Florida Bill Locked and Loaded
Thursday, April 07, 2005
(SNN) Florida Governor Jeb Bush said he will soon sign into law the so-called “Castle Doctrine” giving Floridians expanded opportunity to legally shoot people in their homes, vehicles and in public places. The bill passed the Florida Senate unanimously and the Florida House overwhelmingly. Governor Bush described the bill as "a good, commonsense, anti-crime issue".
Governor Bush described the bill as "a good, commonsense, anti-crime issue"
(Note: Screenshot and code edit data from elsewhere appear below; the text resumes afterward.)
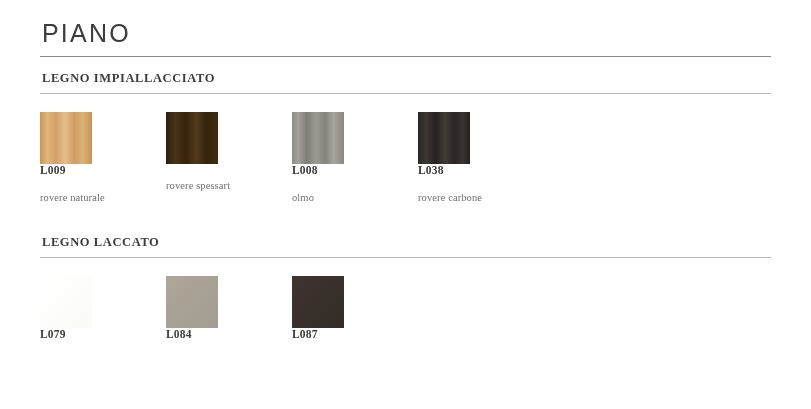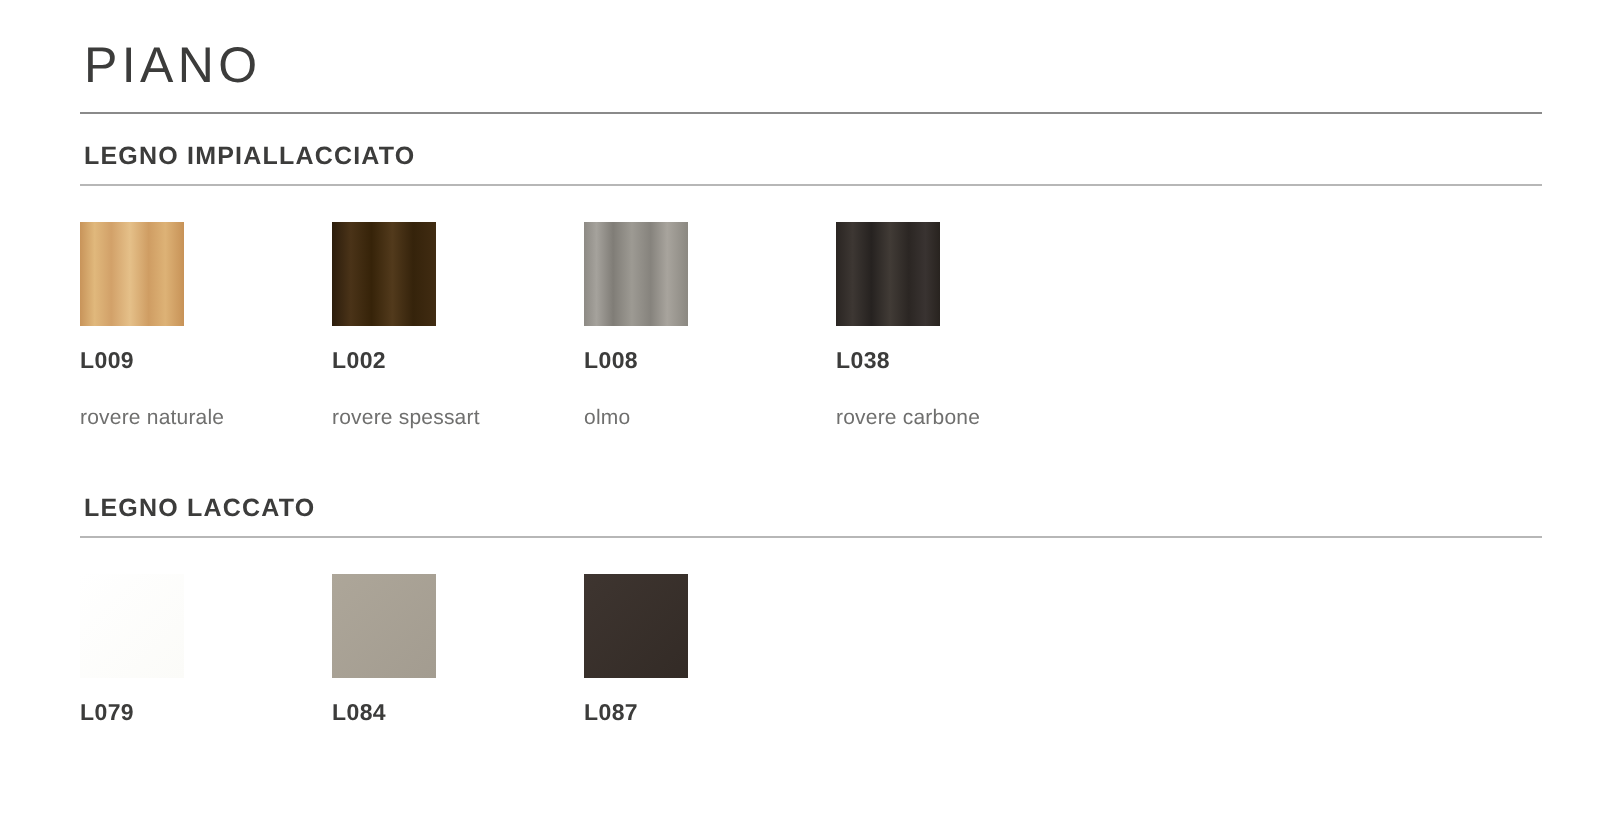--- a/index.html
+++ b/index.html
@@ -32,20 +32,21 @@
     line-height: 30px;
   }
   .title-rule {
     border: 0;
     border-top: 1px solid #8a8a8a;
     margin: 8px 0 0 0;
     width: 731px;
   }
   .section {
     margin-top: 0;
+    font-family: Liberation Serif, serif;
   }
   .section-header {
     font-size: 12.5px;
     font-weight: bold;
     letter-spacing: 0.6px;
     color: #3c3c3b;
     padding-top: 14px;
     padding-left: 2px;
   }
   .section-rule {
@@ -67,21 +68,20 @@
   }
   .swatch-chip {
     width: 52px;
     height: 52px;
     border: 0;
   }
   .swatch-code {
     font-size: 11.5px;
     font-weight: bold;
     color: #3c3c3b;
-    margin-top: 12px;
     letter-spacing: 0.2px;
   }
   .swatch-name {
     font-size: 10.5px;
     font-weight: normal;
     color: #6f6f6e;
     margin-top: 16px;
     letter-spacing: 0.1px;
   }
   .spacer-lacquer {
@@ -102,21 +102,20 @@
     <div class="swatch-row">
 
       <div class="swatch-cell">
         <div class="swatch-chip" style="background: linear-gradient(90deg, rgb(200, 148, 90) 0%, rgb(224, 184, 124) 14%, rgb(210, 161, 105) 30%, rgb(229, 192, 137) 48%, rgb(207, 157, 99) 66%, rgb(221, 178, 118) 82%, rgb(199, 146, 87) 100%);"></div>
         <div class="swatch-code">L009</div>
         <div class="swatch-name">rovere naturale</div>
       </div>
 
       <div class="swatch-cell">
         <div class="swatch-chip" style="background: linear-gradient(90deg, rgb(44, 29, 12) 0%, rgb(74, 51, 24) 18%, rgb(54, 35, 9) 38%, rgb(82, 58, 28) 58%, rgb(53, 35, 11) 78%, rgb(65, 44, 18) 100%);"></div>
-        <div class="swatch-code">L002</div>
         <div class="swatch-name">rovere spessart</div>
       </div>
 
       <div class="swatch-cell">
         <div class="swatch-chip" style="background: linear-gradient(90deg, rgb(141, 138, 132) 0%, rgb(165, 162, 156) 12%, rgb(128, 125, 119) 28%, rgb(157, 154, 147) 46%, rgb(134, 131, 125) 64%, rgb(168, 164, 157) 80%, rgb(139, 136, 129) 100%);"></div>
         <div class="swatch-code">L008</div>
         <div class="swatch-name">olmo</div>
       </div>
 
 

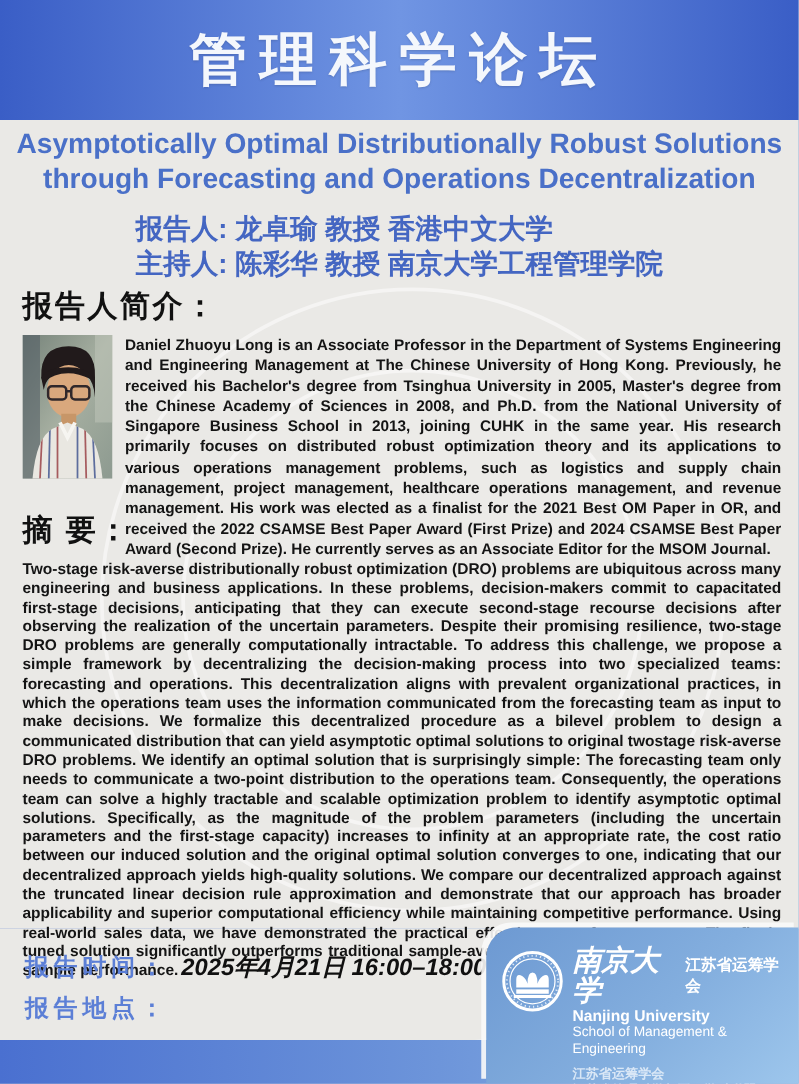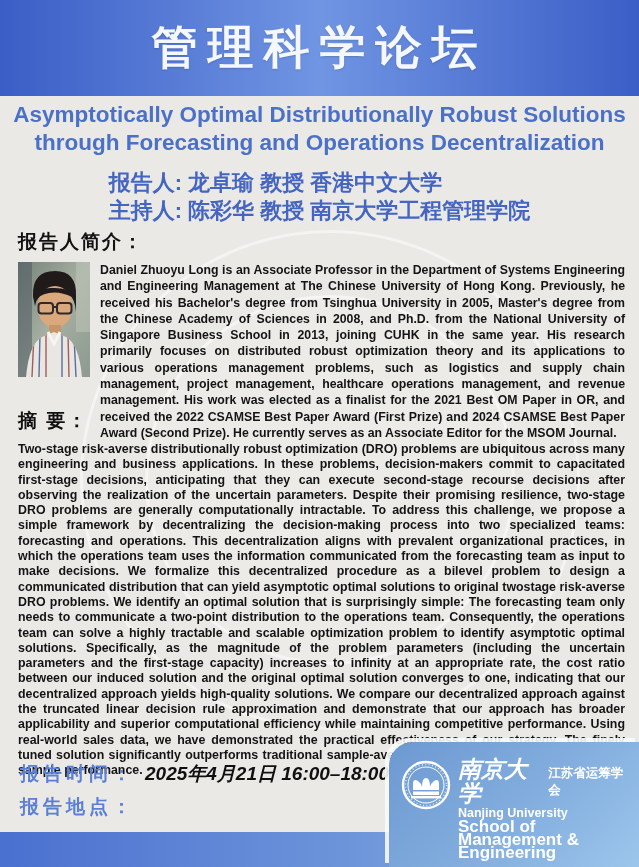--- a/index.html
+++ b/index.html
@@ -42,21 +42,21 @@
   .speaker-block {
     position:absolute; top:169px; left:0; width:639px;
     color:#4466c2; font-size:22px; font-weight:bold; line-height:28px;
   }
   .speaker-block .inner { width:max-content; margin:0 auto; text-align:left; }
   
   .section { position:absolute; left:18px; width:607px; }
   .bio-section { top:229px; }
   .abstract-section { top:408px; }
   .section-heading {
-    color:#111; font-size:19px; font-weight:800; letter-spacing:2px;
+    color:#111; font-size:24px; font-weight:800; letter-spacing:2px;
   }
   .bio-row { display:flex; gap:10px; margin-top:7px; align-items:flex-start; }
   .speaker-photo { width:72px; height:115px; flex:0 0 72px; display:block; }
   .body-text {
     color:#141414; font-size:12.3px; line-height:16.3px;
     font-weight:600; text-align:justify;
   }
   .abstract-text { margin-top:8px; line-height:15.3px; font-size:12.4px; }
   
   .details { position:absolute; top:749px; left:20px;margin-top:12px; }
@@ -78,21 +78,21 @@
   }
   .emblem { width:50px; height:50px; flex:0 0 50px; margin-top:3px; }
   .logo-text { color:#fff; }
   .cn-row { display:flex; align-items:baseline; }
   .univ-cn {
     font-family:"DejaVu Serif","Liberation Serif",serif;
     font-style:italic; font-weight:700; font-size:23px; line-height:24px;
   }
   .school-cn { font-size:12.5px; font-weight:700; margin-left:3px; }
   .univ-en  { font-size:12.5px; font-weight:700; line-height:14px; margin-top:1px; }
-  .school-en{ font-size:17px; font-weight:700; line-height:13px; }
+  .school-en{ font-size:11px; font-weight:400; line-height:13px; }
   .orgs { margin-top:7px; color:#d9e7f6; font-size:10.5px; font-weight:700; line-height:13px; }
 </style>
 </head>
 <body>
 
 <div class="poster">
 
   <div class="header-band">
     <div class="header-title">管理科学论坛</div>
   </div>

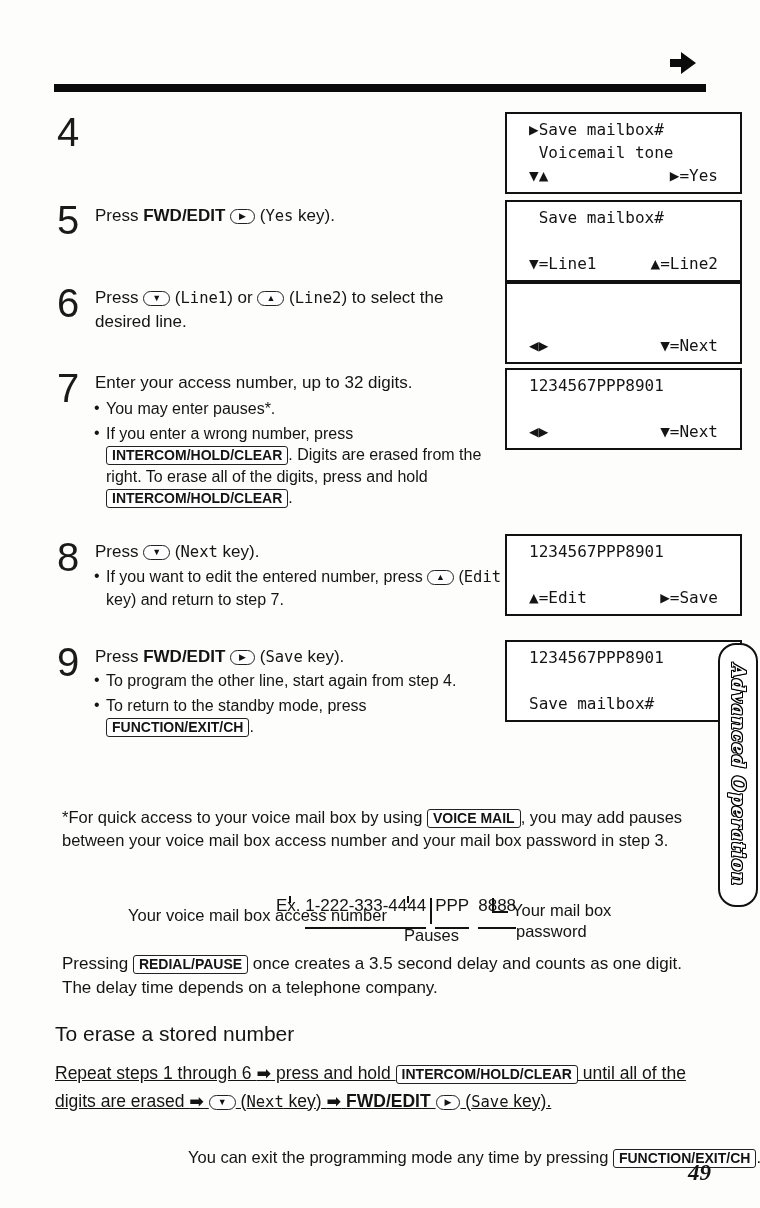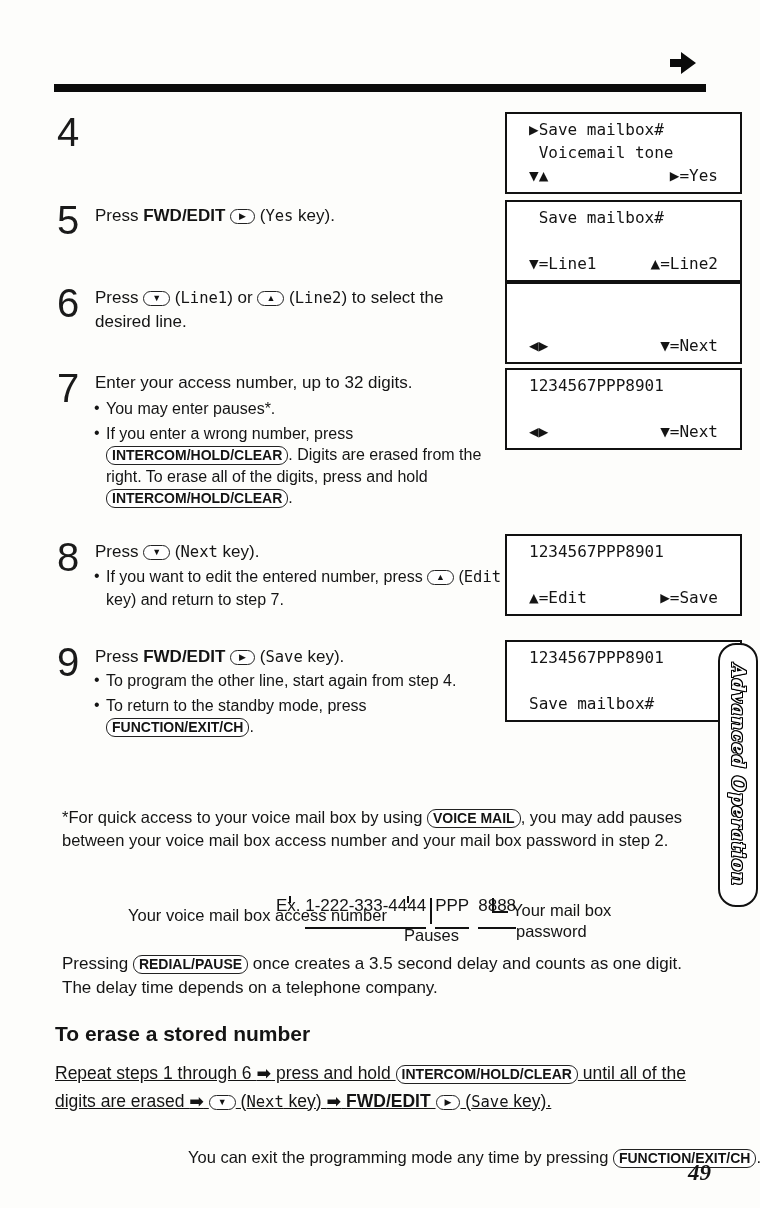--- a/index.html
+++ b/index.html
@@ -7,37 +7,37 @@
         font-family:"Liberation Sans","DejaVu Sans",sans-serif;color:#141414;}
   .rule{position:absolute;left:54px;top:84px;width:652px;height:8px;background:#0b0b0b;}
   .top-arrow{position:absolute;left:668px;top:50px;}
   .stepnum{position:absolute;font-size:40px;line-height:1;color:#1a1a1a;}
   .instr{position:absolute;width:395px;font-size:17px;line-height:23px;}
   .bullets{position:absolute;width:412px;font-size:16px;line-height:21.5px;}
   .bullet{position:relative;padding-left:11px;margin-bottom:3px;}
   .bullet::before{content:"\2022";position:absolute;left:-1px;top:-1px;}
   .keycap{display:inline-block;border:1.5px solid #222;border-radius:8px;padding:0 8px;
           font-size:9px;line-height:13px;vertical-align:2px;background:#fff;}
-  .boxlabel{display:inline-block;border:1.7px solid #222;border-radius:9px;padding:0 5px 1px;
+  .boxlabel{display:inline-block;border:1.7px solid #222;border-radius:3px;padding:0 5px 1px;
             font-weight:bold;font-size:14px;line-height:16px;white-space:nowrap;background:#fff;}
   .mono{font-family:"DejaVu Sans Mono","Liberation Mono",monospace;font-size:15.5px;}
   .bold{font-weight:bold;}
   .arrowchar{font-weight:bold;}
   .lcd{position:absolute;left:505px;width:189px;border:2.5px solid #111;background:#fff;
        padding:4px 22px 5px;font-family:"DejaVu Sans Mono","DejaVu Sans",monospace;font-size:16px;}
   .lcdline{display:flex;justify-content:space-between;white-space:pre;height:23px;align-items:center;}
   .footnote{position:absolute;left:62px;top:806px;width:648px;font-size:16.5px;line-height:22.5px;}
   .ex-line{position:absolute;left:257px;top:876px;font-size:17px;white-space:pre;}
   .ul{border-bottom:2px solid #111;padding-bottom:12px;margin-right:9px;}
   .tick{position:absolute;width:2px;height:7px;background:#111;}
   .vline{position:absolute;width:2px;background:#111;}
   .hline{position:absolute;height:2px;background:#111;}
   .ex-label{position:absolute;font-size:16.5px;}
   .redial{position:absolute;left:62px;top:952px;width:640px;font-size:17px;line-height:24px;}
-  .heading{position:absolute;left:55px;top:1022px;font-size:21px;font-weight:bold;}
+  .heading{position:absolute;left:55px;top:1022px;font-size:21px;font-weight:normal;}
   .erase-p{position:absolute;left:55px;top:1060px;width:660px;font-size:17.5px;line-height:27.5px;text-decoration:underline;}
   .erase-bullet{position:absolute;left:55px;top:1146px;width:695px;font-size:16.5px;line-height:22px;
                 padding-left:11px;text-align:right;}
   .erase-bullet::before{content:"\2022";position:absolute;left:55px;top:1145px;}
   .pagenum{position:absolute;left:688px;top:1160px;font-family:"Liberation Serif","DejaVu Serif",serif;
            font-style:italic;font-weight:bold;font-size:23px;}
   .sidetab{position:absolute;right:2px;top:643px;width:36px;height:260px;border:2.5px solid #111;
            border-radius:18px;background:#fff;display:flex;align-items:center;justify-content:center;
            writing-mode:vertical-rl;font-family:"DejaVu Serif","Liberation Serif",serif;
            font-style:italic;font-weight:bold;font-size:18px;letter-spacing:1px;color:#fff;
@@ -115,21 +115,21 @@
     <div class="bullet"><span>To program the other line, start again from step 4.</span></div>
     <div class="bullet"><span>To return to the standby mode, press </span><span class="boxlabel">FUNCTION/EXIT/CH</span><span>.</span></div>
   </div>
   <div class="lcd" style="top:640px">
     <div class="lcdline"><span>1234567PPP8901</span><span></span></div>
     <div class="lcdline"><span> </span><span></span></div>
     <div class="lcdline"><span>Save mailbox#</span><span></span></div>
   </div>
 
   <div class="footnote">
-    <span>*For quick access to your voice mail box by using </span><span class="boxlabel">VOICE MAIL</span><span>, you may add pauses between your voice mail box access number and your mail box password in step 2.</span>
+    <span>*For quick access to your voice mail box by using </span><span class="boxlabel">VOICE MAIL</span><span>, you may add pauses between your voice mail box access number and your mail box password in step 3.</span>
   </div>
 
   <div class="ex-line">
     <span>Ex. </span><span class="ul">1-222-333-4444</span><span class="ul">PPP</span><span class="ul">8888</span>
   </div>
   <div class="tick" style="left:289px;top:896px"></div>
   <div class="tick" style="left:407px;top:896px"></div>
   <div class="vline" style="left:430px;top:898px;height:26px"></div>
   <div class="vline" style="left:492px;top:898px;height:15px"></div>
   <div class="hline" style="left:492px;top:911px;width:16px"></div>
Proponents say the law restores a sense of balance to Florida. "Before, if you got a 6ft 3in, 200lb rapist with a nylon stocking who was going to choke you, you couldn't use a gun on him - you could only use a stocking, and only if you could convince a jury that you were in fear of death or great bodily harm," argued Marion Hammer, a former national director of the National Rifle Association, and a prime force behind the measure. It is hoped that rapists will no longer choke their victims now that it is so much easier to shoot them.While many found the NRA sponsored bill overkill, they also found the bill difficult to vote against. Representative Richard Machek favored the ability to shoot people in the privacy of your own home, but was hoping to prevent shootings from spilling out into the streets. Machek said that the bill was difficult to vote against because the writers of the bill used the American Pie strategy. After the bill’s package is slipped into mom’s apple pie, it is extremely difficult to avoid completion.
The bill will return Florida to the days of the Wild West
Some are saying the bill will return Florida to the days of the Wild West - all but giving 6 million registered gun owners a license to kill in what is already one of the most violent states in America. But others argue that the bill will turn Florida into more of an Escape from New York, a zone ruled by gang violence where only the strong survive. In either scenario, it is the children who will be the real winners, as the education system is expected to improve greatly.
But there is a downside to the bill. Randy Scloman is a locksmith and birdwatcher from Miami. Randy plans to move out of the state if the law is passed. “I just look suspicious. I have all my life.” Randy told us. “I’m always getting stopped by police. Whenever I walk down a dark street, women are always running away from me. For me, bird watching is a dangerous sport. I once had a Korean woman yell at me for an hour because I was ‘skulking around with binoculars’. If that bill passes, and I stay in Florida, there is no way I will survive.”